ふたつの弧が、重なるとき ~六年越しの初恋が熱を持った。不器用に重なり合うふたりの想いが、やがてひとつの場所へとたどり着くまでの甘い軌跡~【完結】

 サラサラになった短い髪を撫でると、彼女は目を閉じたまま嬉しそうにふにゃっと微笑む。
 まだ半分夢の中にいるようだ。
 髪を短くした美絵の寝顔から、ほんの少しだけ中学時代の彼女の面影を感じて、胸の奥で音が鳴る。

 確かに美絵の言う通り、あの頃はずっと顎くらいのボブだったけれど、少し伸びた時はちょうど今くらいの長さだった気がする。
 教室から廊下を眺めていたら、友達と笑いながら歩く彼女が通って、笑い声とともに揺れていた髪。
 そんな姿に、いつも見惚れていたっけ。

 中学の頃の記憶を辿っていると、連鎖するように、昨晩話した元彼のことが頭を過ぎる。

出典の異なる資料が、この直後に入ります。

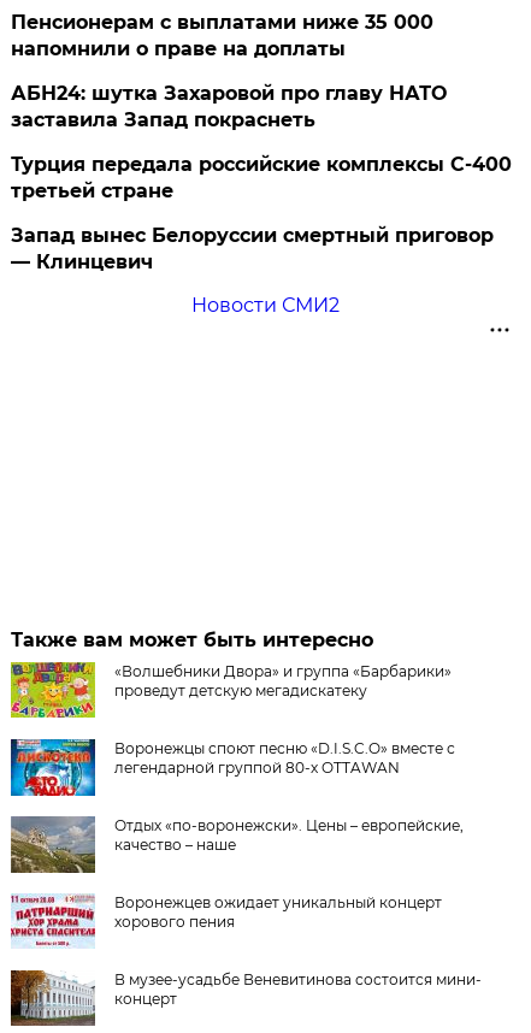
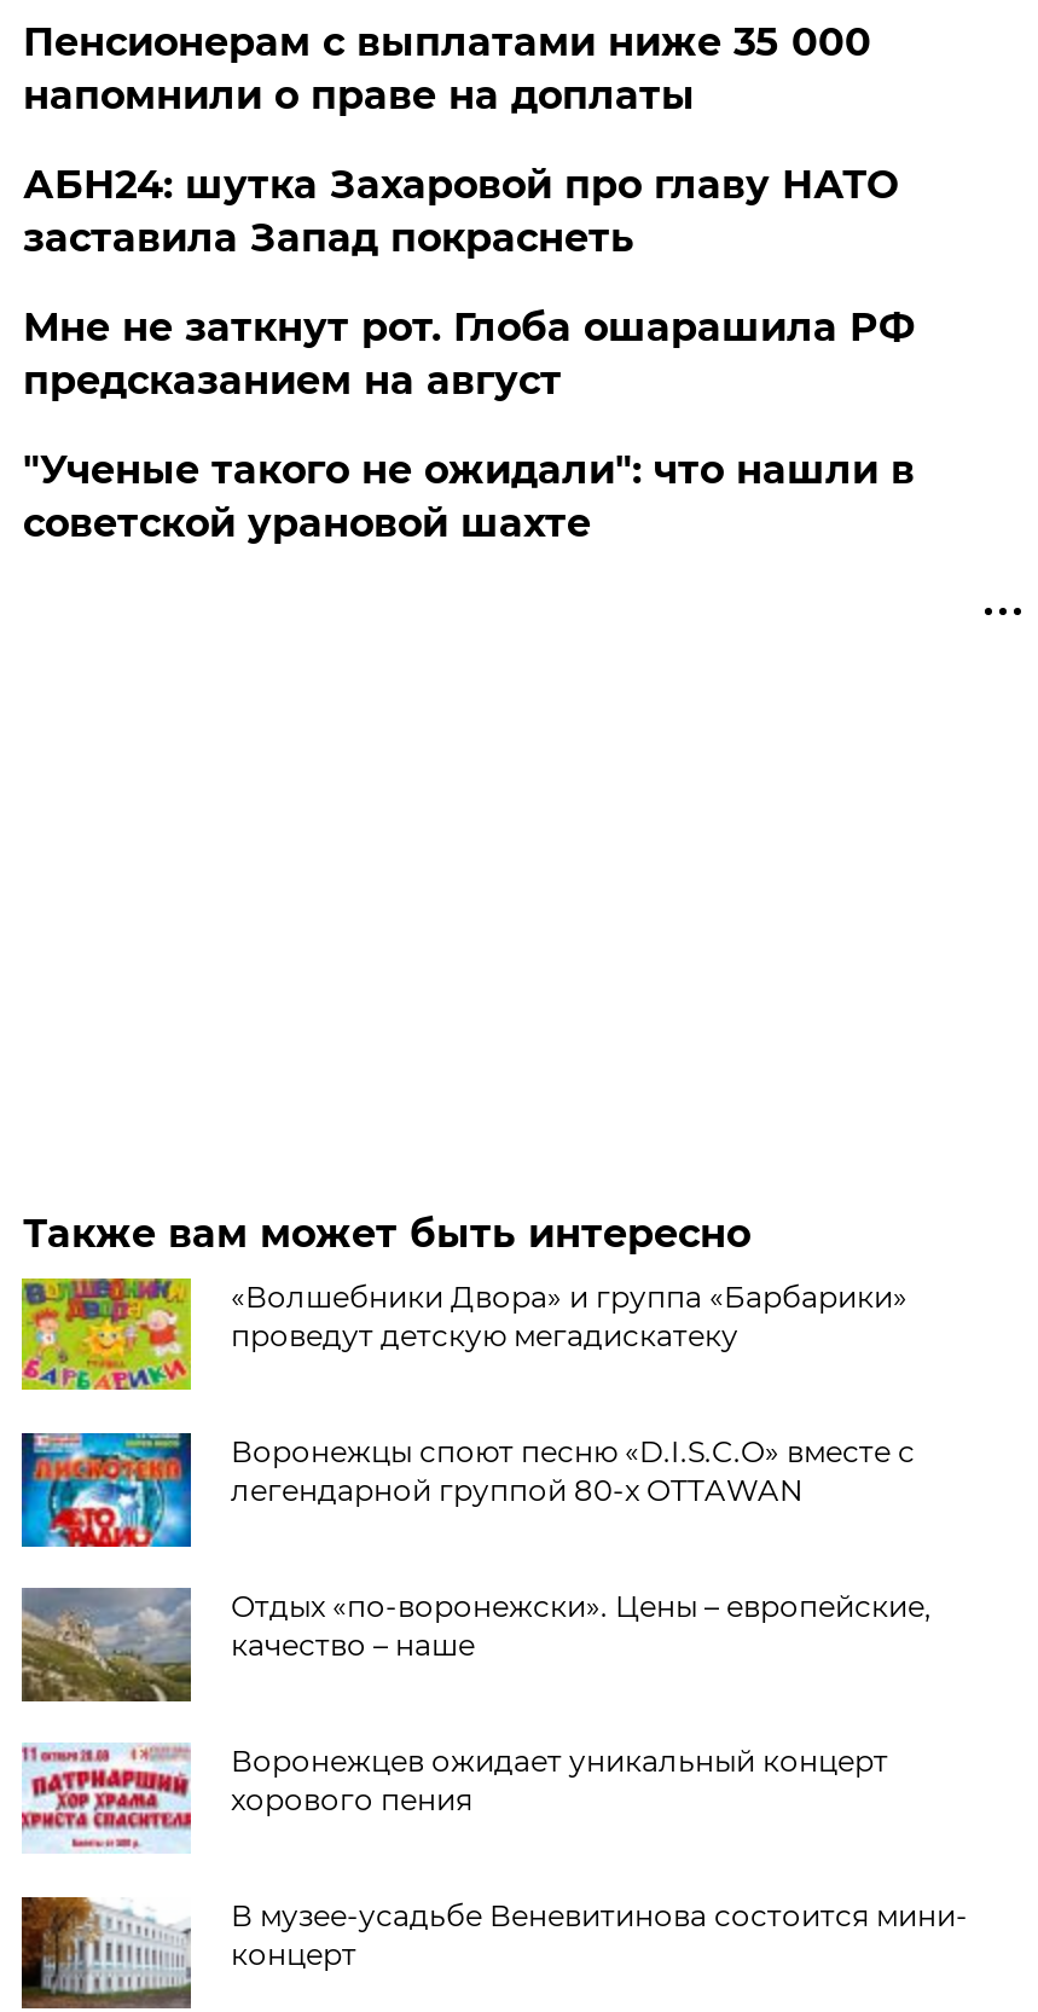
[11,153,512,317] Турция передала российские комплексы С-400 | третьей стране | Запад вынес Белоруссии смертный приговор | — Клинцевич | Новости СМИ2 -> [23,305,915,546] Мне не заткнут рот. Глоба ошарашила РФ | предсказанием на август | "Ученые такого не ожидали": что нашли в | советской урановой шахте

「何もなく終わった」と美絵は必死に言っていたけれど……。
 ……いや、でも手は繋いでたよな。
 思い出すと、またじわじわとモヤモヤした感情が湧き上がってくる。

 昨日、勢いに任せて「自分も嫉妬する」とぶっちゃけてしまった。
 引かれては、いなかったよな……? ぎゅっと抱きついてきてくれたし。

「祥ちゃんだけが大好き」と言ってくれた彼女の想いが嬉しくて、実はあの後、キスをしたくなりそっと顔を持ち上げようとした。
 けれど全く反応がなく、覗いてみるとものすごいスピードで寝落ちしていて。
 拍子抜けしたまま、僕も後を追うように眠りについたのだった。

 その続きがしたくなって――僕はまた夢の続きに戻っているであろう彼女の唇に、そっと自分の唇を重ねた。